Every record is to be printed exactly as it appears.
++++ ENTRIES SHOWN ++++
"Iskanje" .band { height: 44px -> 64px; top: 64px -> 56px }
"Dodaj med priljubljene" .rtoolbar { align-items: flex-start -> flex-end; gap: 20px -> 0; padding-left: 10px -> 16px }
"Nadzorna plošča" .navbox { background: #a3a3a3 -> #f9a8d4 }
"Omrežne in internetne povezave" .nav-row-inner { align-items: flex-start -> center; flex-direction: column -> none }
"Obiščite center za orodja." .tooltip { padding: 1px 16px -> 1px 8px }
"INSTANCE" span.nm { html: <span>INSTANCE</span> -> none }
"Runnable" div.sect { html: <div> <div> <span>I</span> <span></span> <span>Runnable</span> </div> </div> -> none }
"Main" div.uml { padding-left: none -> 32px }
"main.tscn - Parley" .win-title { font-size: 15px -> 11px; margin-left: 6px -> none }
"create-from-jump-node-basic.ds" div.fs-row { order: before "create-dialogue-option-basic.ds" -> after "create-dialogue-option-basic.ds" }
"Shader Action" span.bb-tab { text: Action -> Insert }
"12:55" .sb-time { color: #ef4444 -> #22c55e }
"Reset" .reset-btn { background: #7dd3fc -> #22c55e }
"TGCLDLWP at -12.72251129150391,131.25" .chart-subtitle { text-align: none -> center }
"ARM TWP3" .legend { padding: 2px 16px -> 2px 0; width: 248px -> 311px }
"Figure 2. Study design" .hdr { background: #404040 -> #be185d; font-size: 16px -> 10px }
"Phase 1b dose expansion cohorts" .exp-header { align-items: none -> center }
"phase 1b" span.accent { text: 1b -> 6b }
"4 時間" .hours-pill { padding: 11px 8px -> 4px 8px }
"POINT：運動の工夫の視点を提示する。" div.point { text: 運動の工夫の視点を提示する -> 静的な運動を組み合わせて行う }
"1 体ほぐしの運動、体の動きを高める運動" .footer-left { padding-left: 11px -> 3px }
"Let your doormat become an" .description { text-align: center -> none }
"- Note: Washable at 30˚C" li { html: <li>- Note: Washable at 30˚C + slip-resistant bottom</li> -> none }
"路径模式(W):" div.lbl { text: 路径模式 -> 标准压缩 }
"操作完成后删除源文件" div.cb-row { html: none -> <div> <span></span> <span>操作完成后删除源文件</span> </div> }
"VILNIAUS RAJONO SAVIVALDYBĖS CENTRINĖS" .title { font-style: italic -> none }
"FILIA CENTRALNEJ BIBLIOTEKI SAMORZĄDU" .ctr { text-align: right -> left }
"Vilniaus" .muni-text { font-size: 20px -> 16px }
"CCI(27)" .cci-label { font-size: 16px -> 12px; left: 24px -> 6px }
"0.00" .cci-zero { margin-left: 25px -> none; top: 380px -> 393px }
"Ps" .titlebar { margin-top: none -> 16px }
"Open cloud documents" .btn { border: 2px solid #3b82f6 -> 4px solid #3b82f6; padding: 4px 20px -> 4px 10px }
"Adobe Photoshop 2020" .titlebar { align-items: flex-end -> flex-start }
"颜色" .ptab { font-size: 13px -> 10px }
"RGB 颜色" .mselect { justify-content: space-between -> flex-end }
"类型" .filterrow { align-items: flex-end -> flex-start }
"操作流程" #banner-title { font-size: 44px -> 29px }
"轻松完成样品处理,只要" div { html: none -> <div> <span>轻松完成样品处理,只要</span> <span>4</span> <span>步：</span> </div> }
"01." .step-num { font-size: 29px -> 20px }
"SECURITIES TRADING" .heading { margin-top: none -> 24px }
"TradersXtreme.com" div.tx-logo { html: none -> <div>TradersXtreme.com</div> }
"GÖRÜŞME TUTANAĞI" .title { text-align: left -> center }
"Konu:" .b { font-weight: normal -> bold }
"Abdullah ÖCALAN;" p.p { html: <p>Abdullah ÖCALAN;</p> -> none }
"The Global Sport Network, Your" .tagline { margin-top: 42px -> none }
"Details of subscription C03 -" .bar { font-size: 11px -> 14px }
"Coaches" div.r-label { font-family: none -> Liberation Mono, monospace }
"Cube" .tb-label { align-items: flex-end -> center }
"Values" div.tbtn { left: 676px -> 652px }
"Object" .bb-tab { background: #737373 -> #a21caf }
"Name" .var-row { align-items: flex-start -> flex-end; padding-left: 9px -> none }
++++
ANSWER FOR THIS EXERCISE:
"Iskanje" .band { height: 44px -> 64px; top: 64px -> 56px }
"Dodaj med priljubljene" .rtoolbar { align-items: flex-start -> flex-end; gap: 20px -> 0; padding-left: 10px -> 16px }
"Nadzorna plošča" .navbox { background: #a3a3a3 -> #f9a8d4 }
"Omrežne in internetne povezave" .nav-row-inner { align-items: flex-start -> center; flex-direction: column -> none }
"Obiščite center za orodja." .tooltip { padding: 1px 16px -> 1px 8px }
"INSTANCE" span.nm { html: <span>INSTANCE</span> -> none }
"Runnable" div.sect { html: <div> <div> <span>I</span> <span></span> <span>Runnable</span> </div> </div> -> none }
"Main" div.uml { padding-left: none -> 32px }
"main.tscn - Parley" .win-title { font-size: 15px -> 11px; margin-left: 6px -> none }
"create-from-jump-node-basic.ds" div.fs-row { order: before "create-dialogue-option-basic.ds" -> after "create-dialogue-option-basic.ds" }
"Shader Action" span.bb-tab { text: Action -> Insert }
"12:55" .sb-time { color: #ef4444 -> #22c55e }
"Reset" .reset-btn { background: #7dd3fc -> #22c55e }
"TGCLDLWP at -12.72251129150391,131.25" .chart-subtitle { text-align: none -> center }
"ARM TWP3" .legend { padding: 2px 16px -> 2px 0; width: 248px -> 311px }
"Figure 2. Study design" .hdr { background: #404040 -> #be185d; font-size: 16px -> 10px }
"Phase 1b dose expansion cohorts" .exp-header { align-items: none -> center }
"phase 1b" span.accent { text: 1b -> 6b }
"4 時間" .hours-pill { padding: 11px 8px -> 4px 8px }
"POINT：運動の工夫の視点を提示する。" div.point { text: 運動の工夫の視点を提示する -> 静的な運動を組み合わせて行う }
"1 体ほぐしの運動、体の動きを高める運動" .footer-left { padding-left: 11px -> 3px }
"Let your doormat become an" .description { text-align: center -> none }
"- Note: Washable at 30˚C" li { html: <li>- Note: Washable at 30˚C + slip-resistant bottom</li> -> none }
"路径模式(W):" div.lbl { text: 路径模式 -> 标准压缩 }
"操作完成后删除源文件" div.cb-row { html: none -> <div> <span></span> <span>操作完成后删除源文件</span> </div> }
"VILNIAUS RAJONO SAVIVALDYBĖS CENTRINĖS" .title { font-style: italic -> none }
"FILIA CENTRALNEJ BIBLIOTEKI SAMORZĄDU" .ctr { text-align: right -> left }
"Vilniaus" .muni-text { font-size: 20px -> 16px }
"CCI(27)" .cci-label { font-size: 16px -> 12px; left: 24px -> 6px }
"0.00" .cci-zero { margin-left: 25px -> none; top: 380px -> 393px }
"Ps" .titlebar { margin-top: none -> 16px }
"Open cloud documents" .btn { border: 2px solid #3b82f6 -> 4px solid #3b82f6; padding: 4px 20px -> 4px 10px }
"Adobe Photoshop 2020" .titlebar { align-items: flex-end -> flex-start }
"颜色" .ptab { font-size: 13px -> 10px }
"RGB 颜色" .mselect { justify-content: space-between -> flex-end }
"类型" .filterrow { align-items: flex-end -> flex-start }
"操作流程" #banner-title { font-size: 44px -> 29px }
"轻松完成样品处理,只要" div { html: none -> <div> <span>轻松完成样品处理,只要</span> <span>4</span> <span>步：</span> </div> }
"01." .step-num { font-size: 29px -> 20px }
"SECURITIES TRADING" .heading { margin-top: none -> 24px }
"TradersXtreme.com" div.tx-logo { html: none -> <div>TradersXtreme.com</div> }
"GÖRÜŞME TUTANAĞI" .title { text-align: left -> center }
"Konu:" .b { font-weight: normal -> bold }
"Abdullah ÖCALAN;" p.p { html: <p>Abdullah ÖCALAN;</p> -> none }
"The Global Sport Network, Your" .tagline { margin-top: 42px -> none }
"Details of subscription C03 -" .bar { font-size: 11px -> 14px }
"Coaches" div.r-label { font-family: none -> Liberation Mono, monospace }
"Cube" .tb-label { align-items: flex-end -> center }
"Values" div.tbtn { left: 676px -> 652px }
"Object" .bb-tab { background: #737373 -> #a21caf }
"Name" .var-row { align-items: flex-start -> flex-end; padding-left: 9px -> none }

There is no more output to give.